Millions in Iran? Never thought I would hear Forbes suggest Iran as a model of efficiency. Experts on Iran seem to paint it in the opposite light, a study of waste and unsustainable inefficiency:

…poor resource management have contributed to rapidly growing energy consumption and high energy intensity for the past decades.

What Forbes is really saying is “let’s study engines in countries with domestic natural resources”. This is NOT a good equation. No wonder Forbes is confused.

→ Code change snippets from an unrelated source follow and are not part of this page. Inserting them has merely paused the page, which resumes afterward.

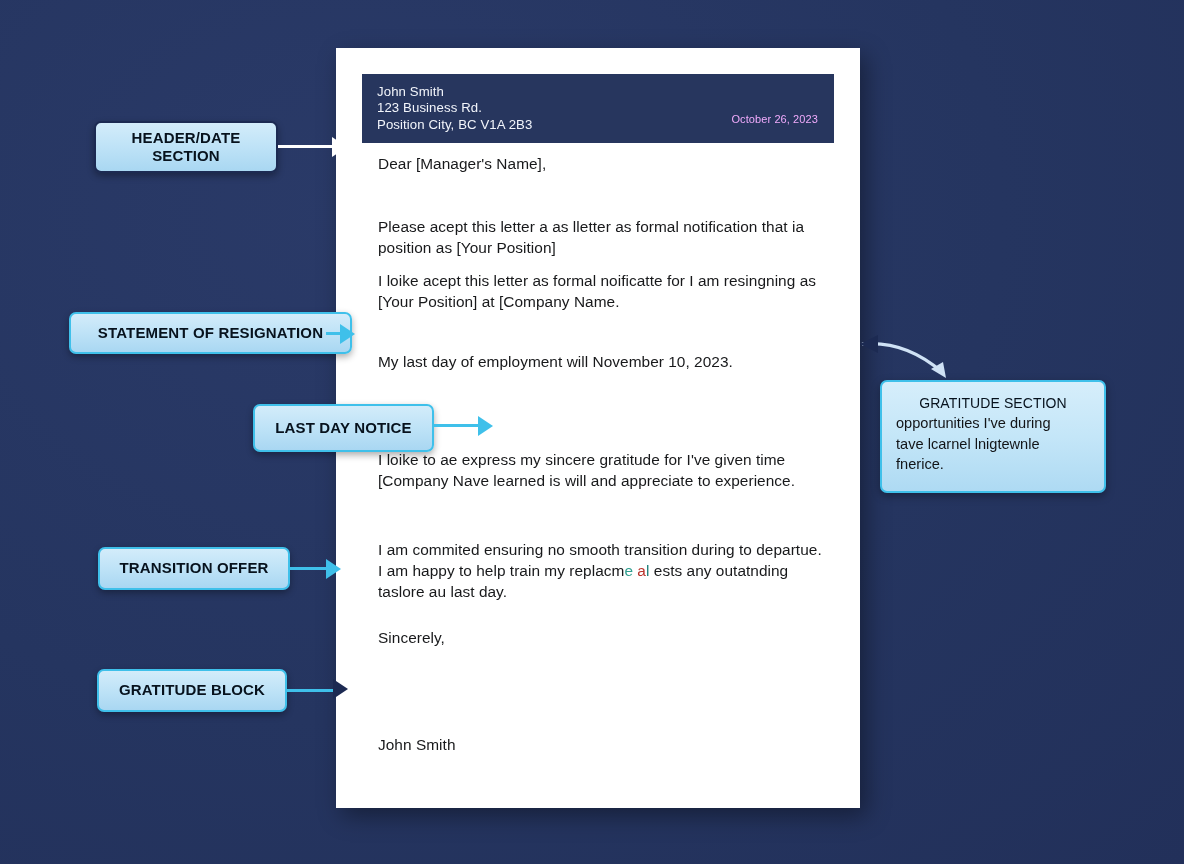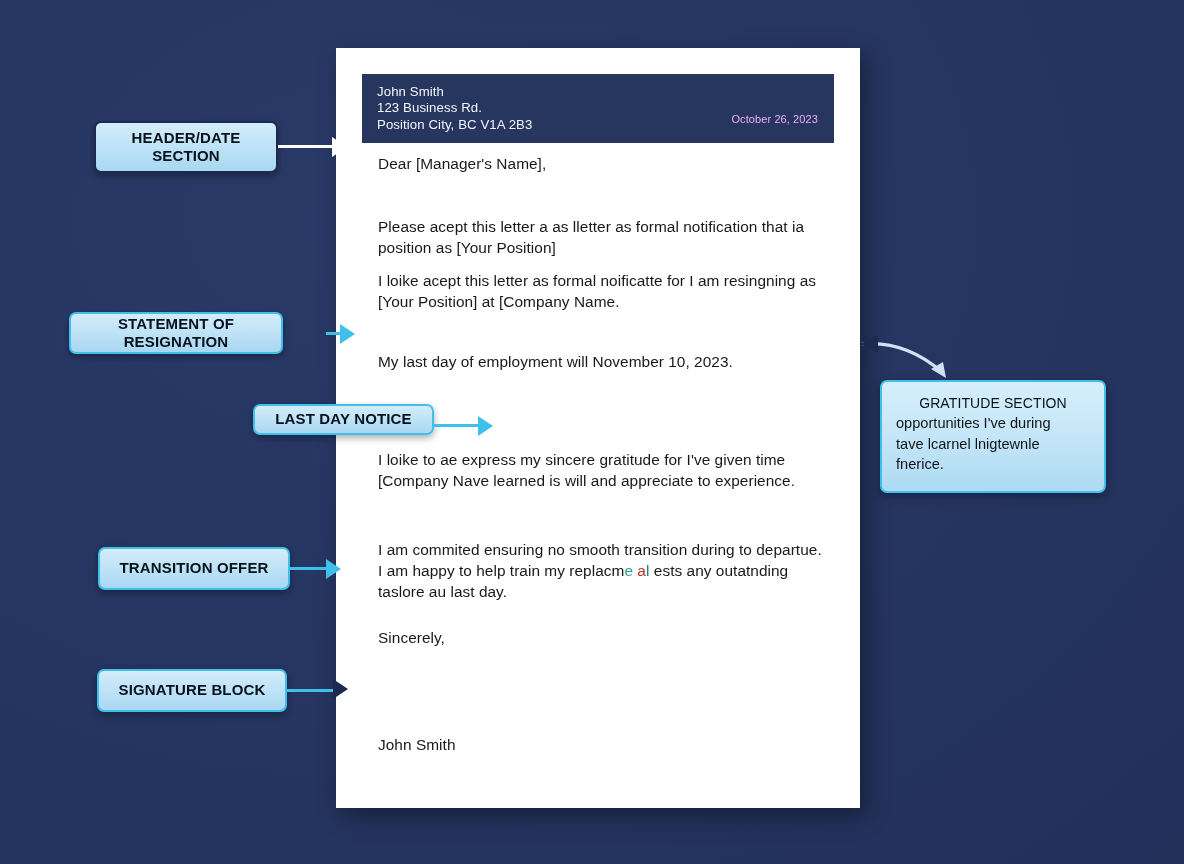--- a/index.html
+++ b/index.html
@@ -188,7 +188,7 @@
   <div class="conn-line white" style="left:278px; top:145px; width:54px;"></div>
   <div class="arrow-head white" style="left:332px; top:137px;"></div>
 
-  <div class="callout" style="left:69px; top:312px; width:214px; height:42px;">
+  <div class="callout" style="left:69px; top:312px; width:283px; height:42px;">
     <div class="label">STATEMENT OF RESIGNATION</div>
   </div>
   <div class="conn-line" style="left:326px; top:332px; width:20px;"></div>

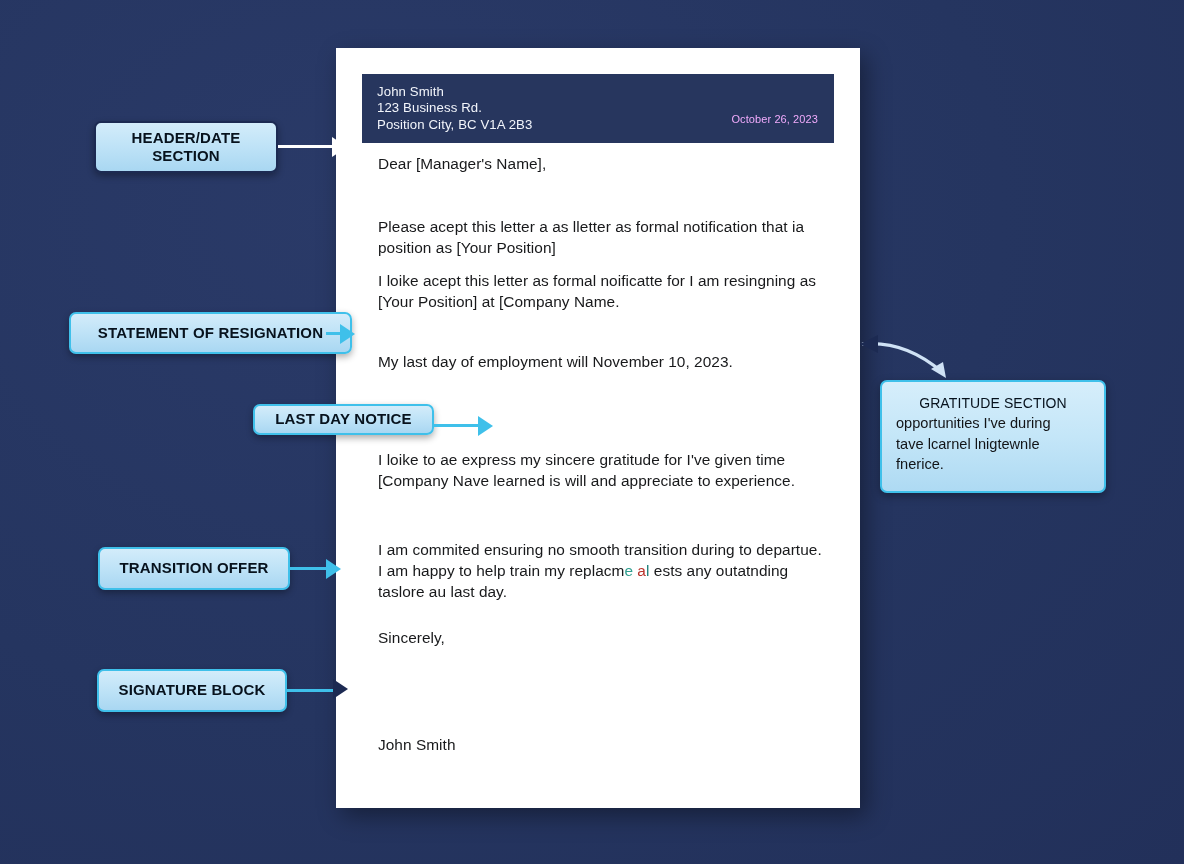--- a/index.html
+++ b/index.html
@@ -194,7 +194,7 @@
   <div class="conn-line" style="left:326px; top:332px; width:20px;"></div>
   <div class="arrow-head" style="left:340px; top:324px;"></div>
 
-  <div class="callout" style="left:253px; top:404px; width:181px; height:31px;">
+  <div class="callout" style="left:253px; top:404px; width:181px; height:48px;">
     <div class="label">LAST DAY NOTICE</div>
   </div>
   <div class="conn-line" style="left:434px; top:424px; width:50px;"></div>

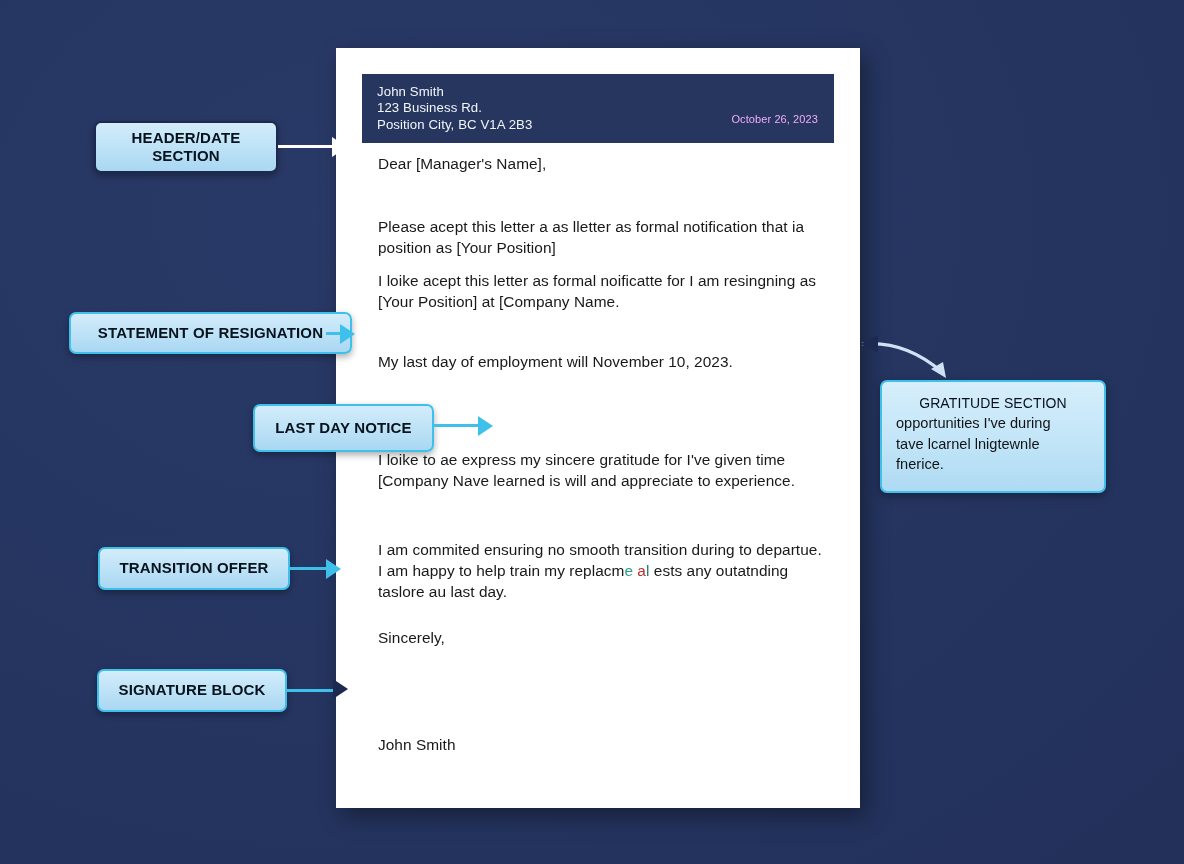--- a/index.html
+++ b/index.html
@@ -207,7 +207,7 @@
   <div class="arrow-head" style="left:326px; top:559px;"></div>
 
   <div class="callout" style="left:97px; top:669px; width:190px; height:43px;">
-    <div class="label">SIGNATURE BLOCK</div>
+    <div class="label">GRATITUDE BLOCK</div>
   </div>
   <div class="conn-line" style="left:287px; top:689px; width:48px;"></div>
   <div class="arrow-head navy" style="left:333px; top:679px;"></div>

To me there is no question. The race for efficiency is really a race for freedom from resource dependence, related to national security. Diesel = winning.

The answer is obviously diesel-hybrid, given American driver habits/needs. No other engine competes when it comes to sustainability. As I have written here since 2005, it is the safest, easiest to deploy, most-resilient and yet best performing of all. It is no coincidence the military prefers diesel.

Natural gas presents an interesting alternative to the pollution of coal plants but, as the Economist itself has written in the past, it fails miserably with a car engine. It gets about the same mpg as gasoline with far less performance. Same problem as ethanol. That means a significant cost added to manufacturing with marginal benefits.

Electric vehicles are great performers, perfect for urbanites, yet they lack range and cost far too much to enter the market at a broad base. They also have major additional costs to factor such as battery maintenance and replacement, not to mention the occasional unexplained explosion and fire (e.g. even Boeing claimed they didn’t see it coming).

Both natural gas and electric also require an overhaul to American infrastructure to enable vehicles with special engines. That’s a pipe-dream (pun intended) and about as likely as hydrogen. When you think about how long broadband has taken to be upgraded in America, and how inexpensive that infrastructure is compared to fuel lines…

I wouldn’t bet against diesel-hybrid.